Bob Larivee, Jr. actually bought the Catallo coupe from Ray Woloszak in 1999, for about $40,000, and he initially planned to continue to use it, as a feature attraction, in his family’s car shows. His dad, Bob Larivee, Sr., recalls, “Clarence was the nicest guy. I knew him when he first built the car. He eventually became a top-ranked executive with E. F. Hutton, but he had no pretensions whatsoever. Back when he initially owned the car, we rented it for our shows. Clarence was always a terrific person to deal with.”

Shortly after they purchased the coupe, the Larivees’ decided the car had been exposed sufficiently for the time being. They elected to sell it back to Clarence Catallo, who immediately started collecting the correct parts to restore it to its earlier Hot Rod cover car guise. “When my dad got the car back, and saw there was a Chrysler engine in it, he got fired up to do it right. We were in touch with the Alexander Brothers and George Barris. Dad wanted to preserve what they had done. Fortunately for us, Ray Woloszak had saved a lot of the parts he took off the car. That meant the world to me.”

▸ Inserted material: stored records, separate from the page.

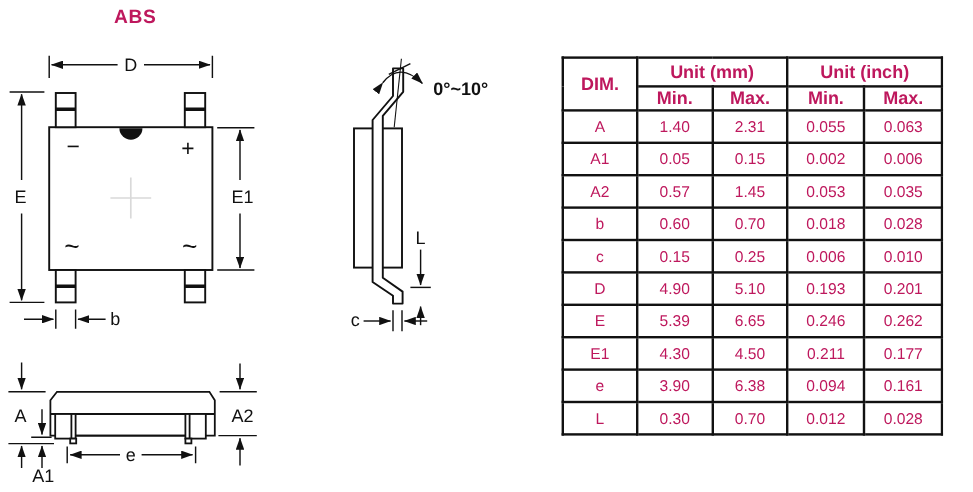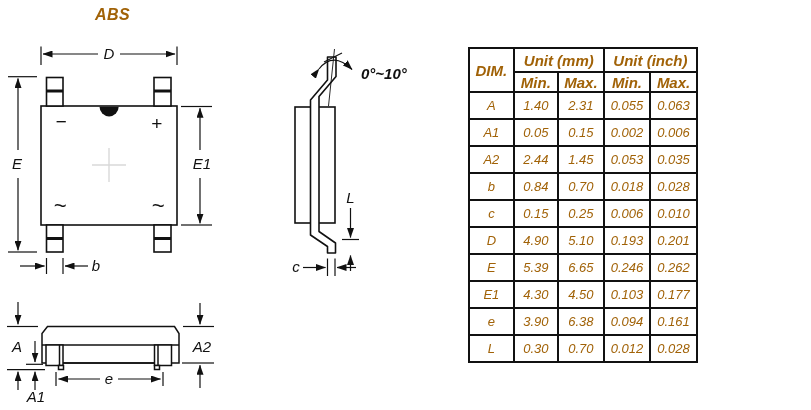"ABS" .canvas { color: #a16207 -> #be185d; font-style: italic -> none; width: 698px -> 786px }
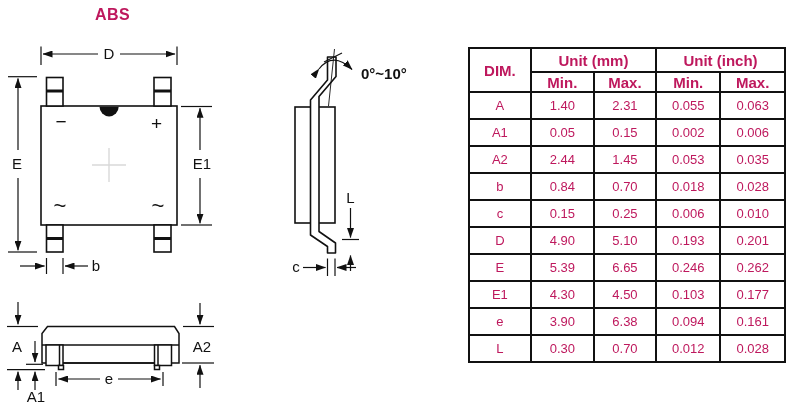"2.44" td { text: 2.44 -> 0.57 }
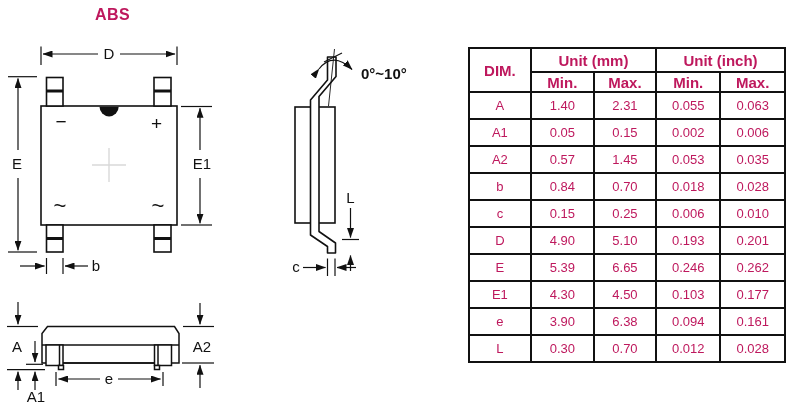"0.84" td { text: 0.84 -> 0.60 }
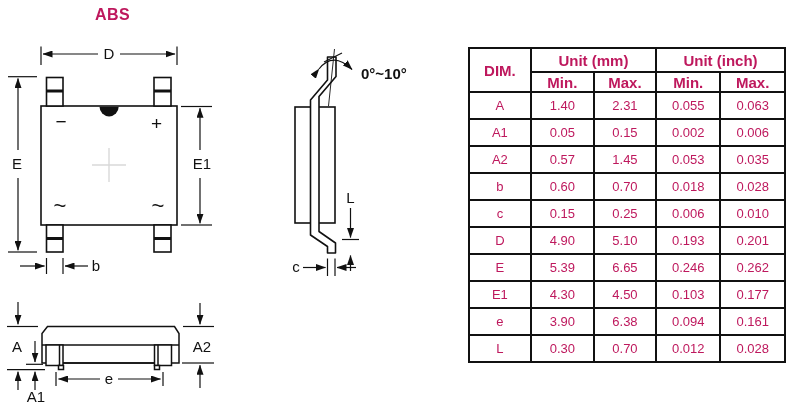"0.103" td { text: 0.103 -> 0.211 }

“I underestimated the effect this car had,” Curt Catallo says today. “The right guys touched this car and it touched a lot of people. Guys would come up to me and say they’d seen it back in the day, or that they’d built the Aurora model of it. It was great that it won the People’s Choice award, because the people are the ones my dad built it for.”

Back in the family again, the Little Deuce Coupe rests proudly in the carriage house behind their converted church home. Somewhere, I’d like to think that Clarence “Chili” Catallo is smiling.